Consider the below example. It's a simple code to demonstrate the above scenario. There is a for-loop with huge iterations. I need to start two threads for this code to extract data from dataOne and dataTwo vectors (separate threads for both) and store those data in dataThree and dataFour vectors when the i = 10000.

using namespace std;

int main(){

   std::vector<std::vector<int>> dataOne;
   std::vector<std::vector<int>> dataTwo;

   std::vector<std::vector<int>> dataThree;
   std::vector<std::vector<int>> dataFour;

   for(int i=0; i < 10000000; i++){
       std::vector<int> temp = {1,2,3};
       dataOne.push_back(temp);          //store data in vector-one 

       std::vector<int> temp2 = {3,4,5};
       dataTwo.push_back(temp2);        //store data in vector-two      
   }
}

when i=10000, there should be three threads running,

  • Thread one - Getting data from dataOne vector and store in dataThree

  • Thread two - Getting data from dataTwo vector and store in dataFour

  • Thread main - process the for-loop in main function

anyone can help me to solve this?

3
Unrelated, but you don't need using namespace std; since you use std:: prefix everywhereKillzone Kid
@KillzoneKid and in fact using namespace std is a bad idea to start withPaul
@Paul tell this to Stroustrup :)))Killzone Kid
@KillzoneKid I guess he's used it for convenience, just like everyone else. But sooner or later that little convenience will haunt youPaul

3 Answers

0
votes

Just use std::tread: cplusplus std::thread

I just report the example:

// thread example
#include <iostream>       // std::cout
#include <thread>         // std::thread

void foo() 
{
  // do stuff...
}

void bar(int x)
{
  // do stuff...
}

int main() 
{
  std::thread first (foo);     // spawn new thread that calls foo()
  std::thread second (bar,0);  // spawn new thread that calls bar(0)
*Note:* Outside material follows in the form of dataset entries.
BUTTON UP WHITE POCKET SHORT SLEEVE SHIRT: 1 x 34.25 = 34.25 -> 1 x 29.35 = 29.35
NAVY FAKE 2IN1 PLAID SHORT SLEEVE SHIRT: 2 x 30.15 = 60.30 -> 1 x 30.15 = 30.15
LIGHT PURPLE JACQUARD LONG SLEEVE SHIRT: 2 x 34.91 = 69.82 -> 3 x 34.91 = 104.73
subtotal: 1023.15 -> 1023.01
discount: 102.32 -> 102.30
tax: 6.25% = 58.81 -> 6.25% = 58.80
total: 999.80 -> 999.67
  std::cout << "main, foo and bar now execute concurrently...\n";

  // synchronize threads:
  first.join();                // pauses until first finishes
  second.join();               // pauses until second finishes

  std::cout << "foo and bar completed.\n";

  return 0;
}
0
votes

The other answer already answers your question directly. (And I wonder if this has not already been answered elsewhere.)
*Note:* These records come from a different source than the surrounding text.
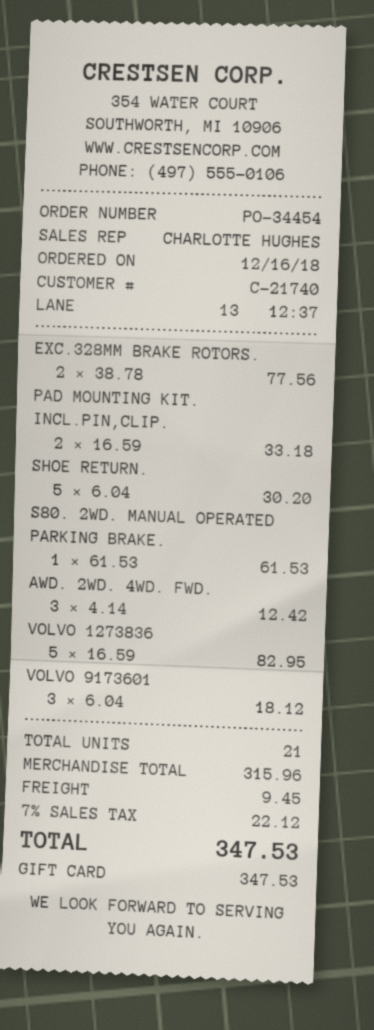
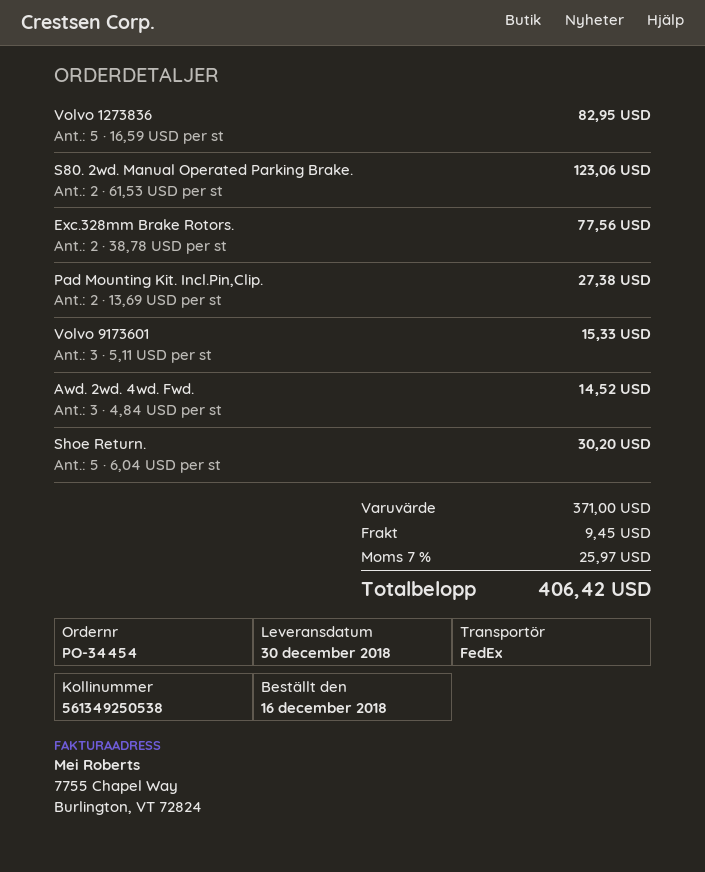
PAD MOUNTING KIT. INCL.PIN,CLIP.: 2 x 16.59 = 33.18 -> 2 x 13.69 = 27.38
S80. 2WD. MANUAL OPERATED PARKING BRAKE.: 1 x 61.53 = 61.53 -> 2 x 61.53 = 123.06
AWD. 2WD. 4WD. FWD.: 3 x 4.14 = 12.42 -> 3 x 4.84 = 14.52
VOLVO 9173601: 3 x 6.04 = 18.12 -> 3 x 5.11 = 15.33
subtotal: 315.96 -> 371.00
tax: 7% = 22.12 -> 7% = 25.97
total: 347.53 -> 406.42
However, for your paricular problem (connecting with DBs), depending on the exact details, you might want to consider other options. For example, a lot of time will be "wasted" waiting for data transfer from/to DB. An alternative is using an asynchronous API, if it is available. Then, a single thread can handle many connections.

(If many threads are just moving data, that might saturate memory/bus transfer capacity and be as slow as single thread...)

0
votes

I'm a beginner for c++. I wrote a program to extract data from one DB and store those data to another DB. I just want to add multiple threads to speed up the process. I hope to do this in two ways.

It is likely you're doing this in a highly ineffective fashion - whether you use one thread or many. Assuming that by "extracting data" you mean using a DBMS' native protocol or ODBC, this is extremely slow - it requires serialization, packeting, travel through various buffers, then the application of the client-side of the protocol and de-serialization. And that's ignoring the potential overhead of data layout changes on the server. ... and that's just one part of it; you go through the whole thing again for the second DBMS.

You should really try to use a DBMS' native/internal export functionality, and then the other DBMS import / bulk load functionality. Alternatively, if the second DBMS supports the first one's native storage format, you might be able avoid the export part altogether.